=== Exercise ===
Set down, character for character, everything in the records below from the line holding "order number: 4516380781 -> 4516380281" down to the line holding "subtotal: 4289.60 -> 3990.10", and no other line.

[Start of section]

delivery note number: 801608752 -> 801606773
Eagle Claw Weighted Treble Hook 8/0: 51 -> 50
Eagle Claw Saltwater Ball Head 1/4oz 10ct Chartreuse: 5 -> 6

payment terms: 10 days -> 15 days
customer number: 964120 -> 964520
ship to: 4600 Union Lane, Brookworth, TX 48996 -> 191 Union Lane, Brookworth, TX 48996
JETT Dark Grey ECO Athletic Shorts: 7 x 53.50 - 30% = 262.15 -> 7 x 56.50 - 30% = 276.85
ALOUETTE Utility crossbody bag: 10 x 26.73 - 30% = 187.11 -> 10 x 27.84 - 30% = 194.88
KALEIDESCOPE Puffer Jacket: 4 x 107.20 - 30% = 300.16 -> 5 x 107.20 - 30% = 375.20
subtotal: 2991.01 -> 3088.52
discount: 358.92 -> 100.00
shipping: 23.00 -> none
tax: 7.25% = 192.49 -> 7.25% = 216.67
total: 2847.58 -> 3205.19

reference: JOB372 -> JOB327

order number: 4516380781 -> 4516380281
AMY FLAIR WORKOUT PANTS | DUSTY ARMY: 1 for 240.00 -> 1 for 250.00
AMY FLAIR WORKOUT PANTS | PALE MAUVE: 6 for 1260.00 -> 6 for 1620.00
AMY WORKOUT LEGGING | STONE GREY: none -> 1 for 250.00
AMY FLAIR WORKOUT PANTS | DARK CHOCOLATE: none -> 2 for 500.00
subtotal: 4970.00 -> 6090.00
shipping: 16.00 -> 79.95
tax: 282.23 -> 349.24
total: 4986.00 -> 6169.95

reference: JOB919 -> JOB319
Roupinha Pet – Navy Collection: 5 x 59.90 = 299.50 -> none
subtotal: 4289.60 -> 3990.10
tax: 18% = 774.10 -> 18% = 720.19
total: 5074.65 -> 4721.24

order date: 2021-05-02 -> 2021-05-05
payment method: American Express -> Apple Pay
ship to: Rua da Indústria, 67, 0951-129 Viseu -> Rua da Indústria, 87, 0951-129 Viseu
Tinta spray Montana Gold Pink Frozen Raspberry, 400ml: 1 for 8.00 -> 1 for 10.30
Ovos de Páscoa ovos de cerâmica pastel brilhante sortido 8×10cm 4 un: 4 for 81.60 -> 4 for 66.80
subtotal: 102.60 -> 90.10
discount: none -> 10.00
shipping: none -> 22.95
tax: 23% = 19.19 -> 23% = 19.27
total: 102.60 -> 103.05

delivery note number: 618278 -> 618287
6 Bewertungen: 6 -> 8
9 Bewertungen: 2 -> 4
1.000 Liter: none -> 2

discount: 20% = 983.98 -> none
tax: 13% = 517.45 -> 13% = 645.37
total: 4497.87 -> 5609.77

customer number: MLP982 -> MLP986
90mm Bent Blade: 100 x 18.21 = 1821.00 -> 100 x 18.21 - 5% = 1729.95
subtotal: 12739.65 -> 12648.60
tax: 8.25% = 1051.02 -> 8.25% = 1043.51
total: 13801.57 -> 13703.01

[End of section]

=== Answer section ===
order number: 4516380781 -> 4516380281
AMY FLAIR WORKOUT PANTS | DUSTY ARMY: 1 for 240.00 -> 1 for 250.00
AMY FLAIR WORKOUT PANTS | PALE MAUVE: 6 for 1260.00 -> 6 for 1620.00
AMY WORKOUT LEGGING | STONE GREY: none -> 1 for 250.00
AMY FLAIR WORKOUT PANTS | DARK CHOCOLATE: none -> 2 for 500.00
subtotal: 4970.00 -> 6090.00
shipping: 16.00 -> 79.95
tax: 282.23 -> 349.24
total: 4986.00 -> 6169.95

reference: JOB919 -> JOB319
Roupinha Pet – Navy Collection: 5 x 59.90 = 299.50 -> none
subtotal: 4289.60 -> 3990.10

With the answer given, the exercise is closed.